Marc Gasol and Greivis Vasquez -- two of the prospects the Grizzlies wound up with from the trade -- both came up big for Memphis in the upset. Marc Gasol punished San Antonio inside, averaging 14 points and 12 rebounds during the series (while his brother Pau averaged 13 & 6). Vasquez delivered 11 points off the bench in Game 6 to help the Grizzlies wrap up the series and avoid going back to San Antonio for Game 7. And let's not forget about Zach Randolph. He wasn't a direct asset from the trade, but dumping Gasol's salary allowed Memphis to absorb his cap hit in exchange for Quentin Richardson a year and a half after the Gasol trade.
When a team goes into a rebuild, everyone talks about patience, but rarely do we see a team willing to invest in a long-term rebuild like the Grizzlies have. It takes guts to move your best player for assets that are not only in development, but off the NBA radar completely. Marc Gasol, and the two picks they received from the Lakers, didn't come to Memphis right away, but they're making a big impact now. The only two assets Memphis received from the trade right away were the two smallest pieces: Kwame Brown and Javaris Crittenton. Brown's expiring contract was gone at the end of the season and Crittenton wound up in Washington just a few short months later as part of a three team deal between the Grizzlies, Wizards and Hornets.
You might remember as part of that three-way trade, the Wizards gave Memphis the first round pick it received from Grizzlies in exchange for the rights to Juan Carlos Navarro. The Wizards didn't have much of an issue letting go of the pick because there were some heavy restrictions on when the Wizards could actually claim the pick. According to Ivan Carter, the pick was top-19 protected in 2008, top-16 protected in 2009, top-14 protected from 2010-12, top-12 protected in 2013, and it would have turned into a second round pick and cash in 2014 if not claimed at that point.
At the time, the move made sense for the Wizards, since they needed some guard depth and it didn't look like Memphis was going to be giving up that pick for a while, given the state of their franchise. So rather than wait it out for a pick that would eventually help the team down the road, the Wizards opted to trade for a first round pick from the year before with less upside but a quicker payoff.

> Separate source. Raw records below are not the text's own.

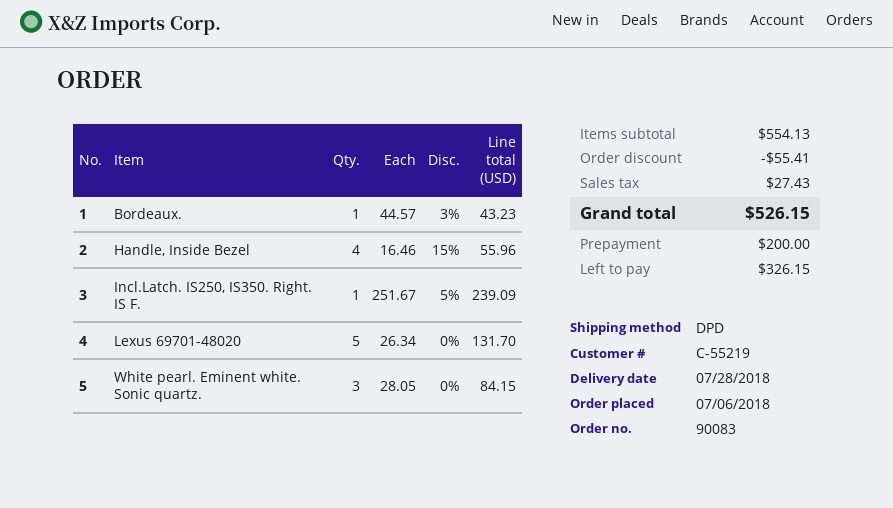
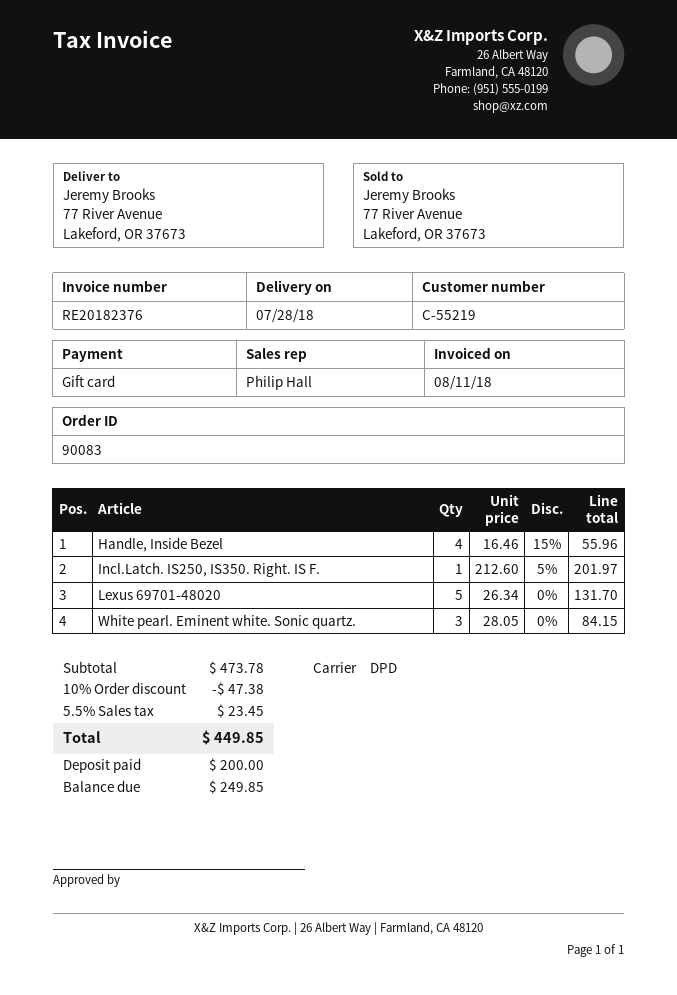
Bordeaux.: 1 x 44.57 - 3% = 43.23 -> none
Incl.Latch. IS250, IS350. Right. IS F.: 1 x 251.67 - 5% = 239.09 -> 1 x 212.60 - 5% = 201.97
subtotal: 554.13 -> 473.78
discount: 55.41 -> 47.38
tax: 27.43 -> 23.45
total: 526.15 -> 449.85
balance: 326.15 -> 249.85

Over the past few weeks, we've seen the Grizzlies long-term personnel moves, beginning with the Pau Gasol trade, finally bear some fruit. If the Wizards had simply shown the same patience, they could have benefited from the Grizzlies' patient rise to playoff contention. If Washington had held on to the pick they received from Memphis, they would be holding three of the top 20 picks in this year's draft. With that extra pick, the Wizards could be adding another young talent or packaging that pick with the pick they received from Atlanta to get a second lottery pick.
Is it too late to set up that trade committee?